Antes de sairmos de Sidnei aproveitamos para zerar a lavanderia e ir com tudo limpinho e comprar as roupas quentinhas para o inverno da Nova Zelândia. Fizemos isso no Paddy´s Market que é a 25 de Março de Sidnei. O Carlos conseguiu comprar uma jaqueta pesada e forrada por US$ 25. Também tive que deixar algumas coisas para traz: meu azeite de oliva que eu dei para um francês que ficou tão feliz que até me beijou e o mel que eu deixei com o Alex.

Voltando a Sidnei depois de conhecer vários cantos da Austrália e quase nos despedindo percebemos que Sidnei é bonita e realmente tem muita gente e muita gente fora dos padrões. Gostamos da cidade que é bonita, organizada, tem transporte excelente. Como foi nosso primeiro contato, e susto, com a Austrália não deixará saudades. Aproveitamos os dias lá para passear mais um pouco, rever alguns lugares, descansar e pesquisar um pouco sobre o próximo destino.

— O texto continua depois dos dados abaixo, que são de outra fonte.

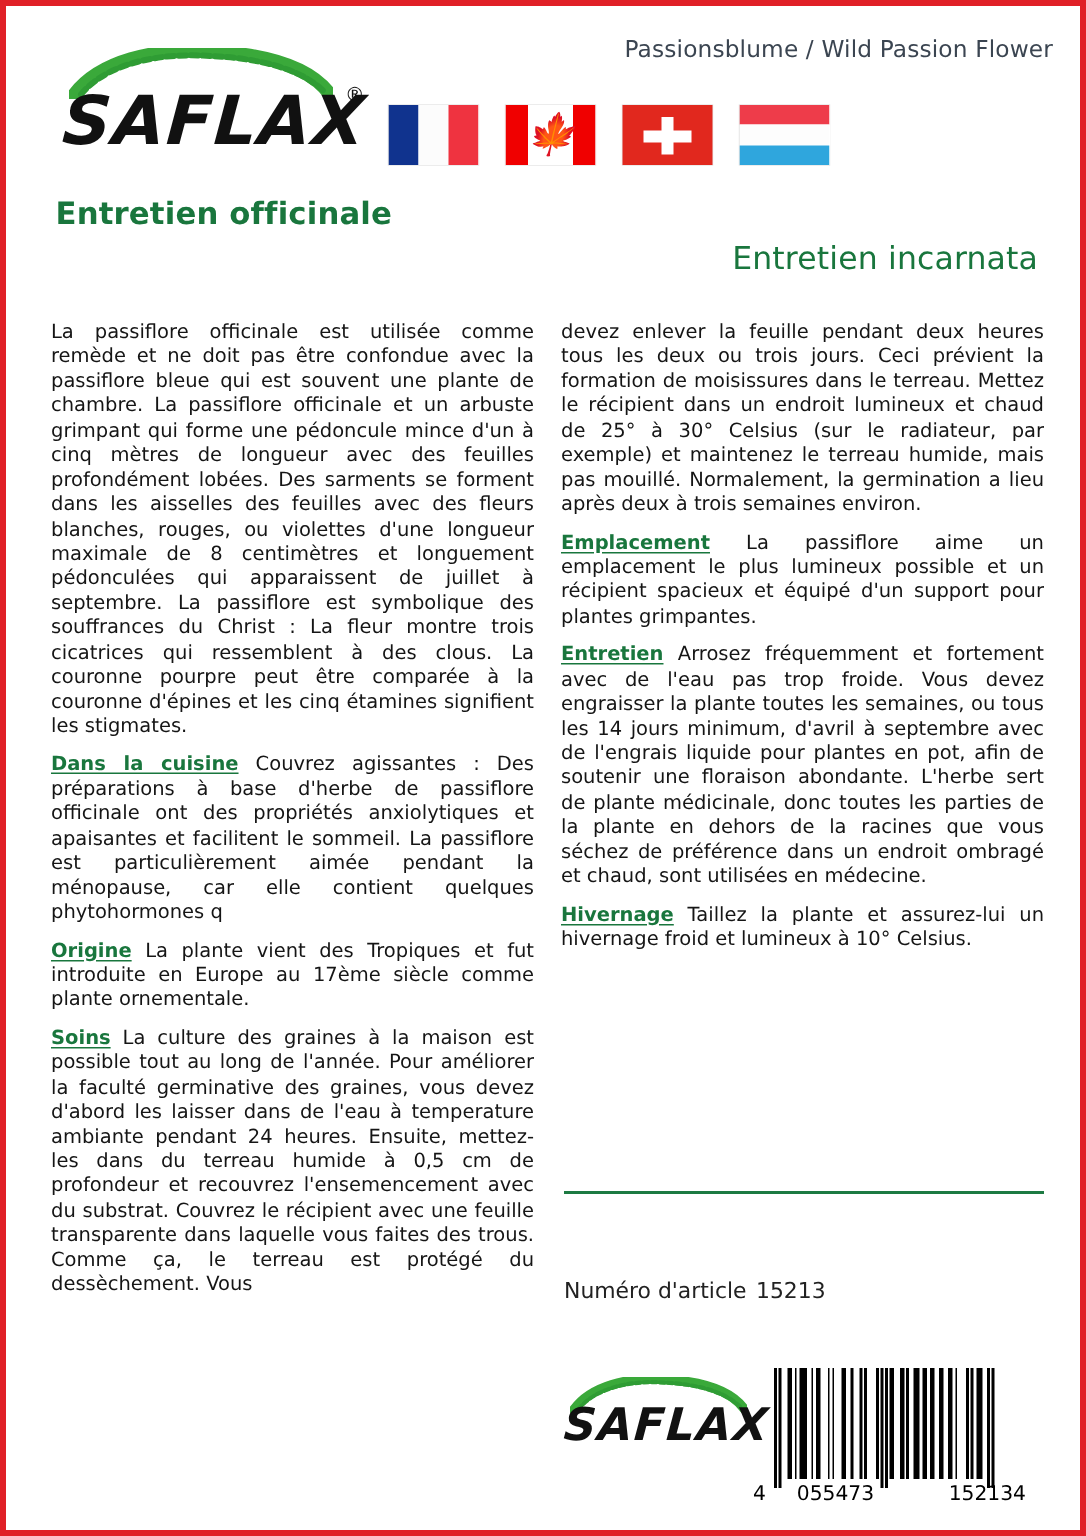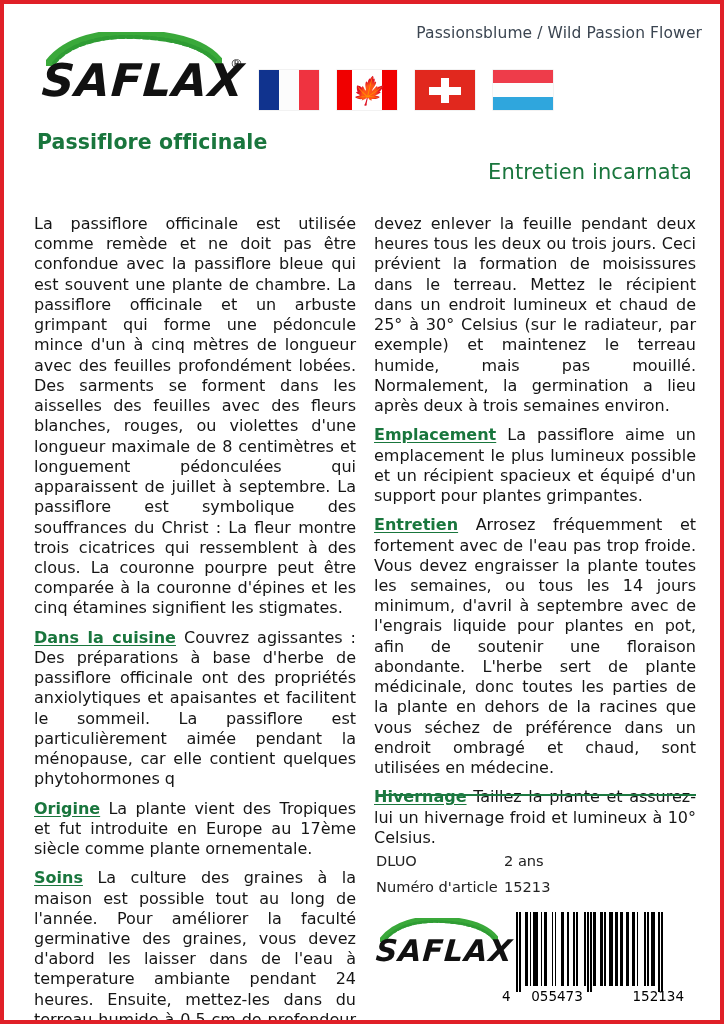--- a/index.html
+++ b/index.html
@@ -149,21 +149,21 @@
     top: 210px;
     width: 716px;
     height: 806px;
     padding: 0 24px 0 30px;
     display: flex;
     gap: 18px;
   }
 
   .col {
     width: 330px;
-    font-size: 16px;
+    font-size: 13px;
     line-height: 1.265;
     color: #151515;
     text-align: justify;
   }
 
   .col.right { position: relative; }
 
   .para { margin-bottom: 9px; }
   .para:last-child { margin-bottom: 0; }
 
@@ -285,21 +285,21 @@
       </div>
       <div class="flag flag-lu">
         <i></i>
           <i></i>
           <i></i>
       </div>
     </div>
   </div>
 
   <div class="titles">
-    <div class="title-common">Passiflore officinale</div>
+    <div class="title-common">Entretien officinale</div>
     <div class="title-latin">Entretien incarnata</div>
   </div>
 
   <div class="columns">
 
     <div class="col left">
       <p class="para">La passiflore officinale est utilisée comme remède et ne doit pas être confondue avec la passiflore bleue qui est souvent une plante de chambre. La passiflore officinale et un arbuste grimpant qui forme une pédoncule mince d'un à cinq mètres de longueur avec des feuilles profondément lobées. Des sarments se forment dans les aisselles des feuilles avec des fleurs blanches, rouges, ou violettes d'une longueur maximale de 8 centimètres et longuement pédonculées qui apparaissent de juillet à septembre. La passiflore est symbolique des souffrances du Christ : La fleur montre trois cicatrices qui ressemblent à des clous. La couronne pourpre peut être comparée à la couronne d'épines et les cinq étamines signifient les stigmates.</p>
 
       <p class="para">
         <span class="sec-head">Dans la cuisine</span><span> Couvrez agissantes : Des préparations à base d'herbe de passiflore officinale ont des propriétés anxiolytiques et apaisantes et facilitent le sommeil. La passiflore est particulièrement aimée pendant la ménopause, car elle contient quelques phytohormones q</span>
@@ -328,24 +328,20 @@
       <p class="para">
         <span class="sec-head">Hivernage</span><span> Taillez la plante et assurez-lui un hivernage froid et lumineux à 10° Celsius.</span>
       </p>
     </div>
   </div>
 
   <div class="footer-block">
     <hr class="rule">
 
     <div class="meta">
-      <div class="meta-row">
-        <span class="meta-label">DLUO</span>
-        <span class="meta-value">2 ans</span>
-      </div>
       <div class="meta-row">
         <span class="meta-label">Numéro d'article</span>
         <span class="meta-value">15213</span>
       </div>
     </div>
 
     <div class="footer-bottom">
 
       <div class="logo logo-small">
         <svg class="logo-arc" viewBox="0 0 176 34" preserveAspectRatio="none">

E mais um pouco de Opera House para ficar na memória
E mais um pouco de Opera House para ficar na memória

Também começamos a listar tudo que é típico dos australianos:
– usar muito algumas palavras em inglês que não são muito usadas nos outros países como no worries, lovely, as well, awesome (traduzindo respectivamente: sem problemas que eles usam como de nada, tipo assim que gracinha, também, formidável)
– andar descalço pela cidade mesmo no inverno em qualquer lugar
– horários de trabalho super reduzido para poder aproveitar a vida. Não é a toa que o executivo australiano é o terceiro menos estressado do mundo.
– mania de ajudar quem está olhando mapa
– adoram conversar, toda vez que íamos comprar ou perguntar algo passávamos horas batendo papo com eles
– banheiro de mulher é female toilet (tipo assim banheiro de fêmeas) e não ladies room
– lavam louça igual aos ingleses: enchem a pia de água com sabão e passam os pratos sujos por essa água e depois colocam para escorrer (arrrghhhhh)
– são fanáticos por rúgbi
– não tem moedas de um centavo, apenas de cinco

Outra mania de australianos: pendurar cadeados com os nomes dos homenageados em todos os lugares turísticos
Outra mania de australianos: pendurar cadeados com os nomes dos homenageados em todos os lugares turísticos

E visitando a Opera House, vendo a ponte, dando mais uma volta no Jardim Botânico, passeando no ônibus turístico grátis, nos despedimos de Sidnei, da Austrália e do povo que é ótimo. Foi difícil pelos custos, pelas longas distâncias ainda assim foi uma farra. A diversão também foi grande e foi todo um aprendizado: ficar em albergues e ver como tudo funciona e ser de verdade um mochileiro, conhecer tanta gente do mundo todo e ver algumas ideias ruírem e outras ficaram mais fortes. Também foi difícil perceber que um país mais novo que o nosso deu tão certo enquanto nós ainda não encontramos nosso rumo. Madrugamos, pagamos um transporte para o aeroporto, que dividimos com outro casal de brasileiros, e tomamos nosso rumo para Queenstown, Nova Zelândia. Nosso 11º. País da viagem.